If you sell enterprise tiers, you've had this conversation: a customer wants a 30% discount, your CFO asks what that does to gross margin, and nobody actually knows because per-customer cost is a guess. The data to answer this is in your traces. You just have to compute it.

For broader SaaS observability context see the SaaS observability page and the per-tenant SLOs guide.

The simplest cost model

Start with a single approximation: the cost to serve a customer is proportional to the time your servers spend handling their requests. If a customer accounts for 5% of total request-seconds, they account for roughly 5% of your variable infrastructure cost.

The formula:

customer_cost_share = sum(duration of all spans for this tenant) / sum(duration of all spans across all tenants)
customer_monthly_cost = customer_cost_share × monthly_infrastructure_cost

For a SaaS with $20K/month in cloud infrastructure and a customer accounting for 8% of request-seconds, their cost-of-serve is roughly $1,600/month. If their MRR is $1,500, that customer is unprofitable.

The query

Assuming you've tagged spans with tenant.id (see per-tenant SLOs):

SELECT
  span_attributes['tenant.id'] AS tenant,
  sum(duration_ns) / 1e9 AS total_seconds,
  count() AS request_count,
  sum(duration_ns) / 1e9 / 86400 / 30 AS avg_concurrent_load
FROM otel_traces
WHERE
  span_kind = 'SERVER' AND
  timestamp > now() - INTERVAL 30 DAY
GROUP BY tenant
ORDER BY total_seconds DESC;

This gives you the raw per-tenant compute time. Multiply by your cost-per-second to get dollars.
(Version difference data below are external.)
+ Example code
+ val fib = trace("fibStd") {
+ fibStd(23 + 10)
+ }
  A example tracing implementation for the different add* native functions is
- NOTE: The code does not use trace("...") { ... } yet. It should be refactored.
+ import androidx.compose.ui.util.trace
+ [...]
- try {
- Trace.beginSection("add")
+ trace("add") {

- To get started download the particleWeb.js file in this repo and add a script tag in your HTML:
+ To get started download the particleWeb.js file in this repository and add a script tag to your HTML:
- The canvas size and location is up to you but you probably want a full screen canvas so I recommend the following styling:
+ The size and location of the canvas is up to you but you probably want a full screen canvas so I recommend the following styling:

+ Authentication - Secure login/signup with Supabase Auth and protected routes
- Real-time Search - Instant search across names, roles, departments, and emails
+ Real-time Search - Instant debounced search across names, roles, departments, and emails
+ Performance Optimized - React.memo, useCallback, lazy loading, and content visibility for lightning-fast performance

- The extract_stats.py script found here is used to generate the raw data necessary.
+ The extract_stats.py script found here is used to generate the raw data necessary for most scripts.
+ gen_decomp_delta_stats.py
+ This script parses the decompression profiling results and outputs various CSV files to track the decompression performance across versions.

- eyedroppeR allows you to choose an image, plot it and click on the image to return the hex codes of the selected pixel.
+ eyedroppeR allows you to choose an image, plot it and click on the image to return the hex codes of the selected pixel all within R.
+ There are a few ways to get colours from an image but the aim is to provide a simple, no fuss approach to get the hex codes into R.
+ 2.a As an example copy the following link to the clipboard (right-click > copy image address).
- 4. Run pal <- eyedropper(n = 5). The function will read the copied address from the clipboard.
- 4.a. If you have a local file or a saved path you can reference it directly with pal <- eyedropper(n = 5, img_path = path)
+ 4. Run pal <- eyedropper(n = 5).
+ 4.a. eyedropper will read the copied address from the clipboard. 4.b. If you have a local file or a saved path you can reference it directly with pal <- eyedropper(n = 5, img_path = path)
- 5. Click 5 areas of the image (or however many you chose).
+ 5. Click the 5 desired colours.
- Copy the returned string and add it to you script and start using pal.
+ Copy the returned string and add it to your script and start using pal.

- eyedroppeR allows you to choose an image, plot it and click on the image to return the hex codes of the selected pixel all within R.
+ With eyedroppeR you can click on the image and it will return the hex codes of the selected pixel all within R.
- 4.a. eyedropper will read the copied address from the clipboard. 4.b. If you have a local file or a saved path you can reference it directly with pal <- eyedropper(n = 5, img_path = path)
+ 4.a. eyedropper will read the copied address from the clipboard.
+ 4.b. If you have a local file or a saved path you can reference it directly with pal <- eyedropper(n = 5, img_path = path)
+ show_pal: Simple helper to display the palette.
To compute cost-per-second:

cost_per_second = monthly_infrastructure_cost / (total_request_seconds_across_all_tenants)

For a service running 24/7 on $5K/month of compute serving 50M request-seconds/month, that's $0.0001 per request-second. A customer with 5M request-seconds costs you $500/month in compute alone.

Refinements

The simple model is good enough for first-pass pricing decisions. Three refinements make it more accurate:

Database query cost. Traces include database span durations. Database compute is typically 30–50% of total backend cost; weighting database span time at 1.5× general server time captures this.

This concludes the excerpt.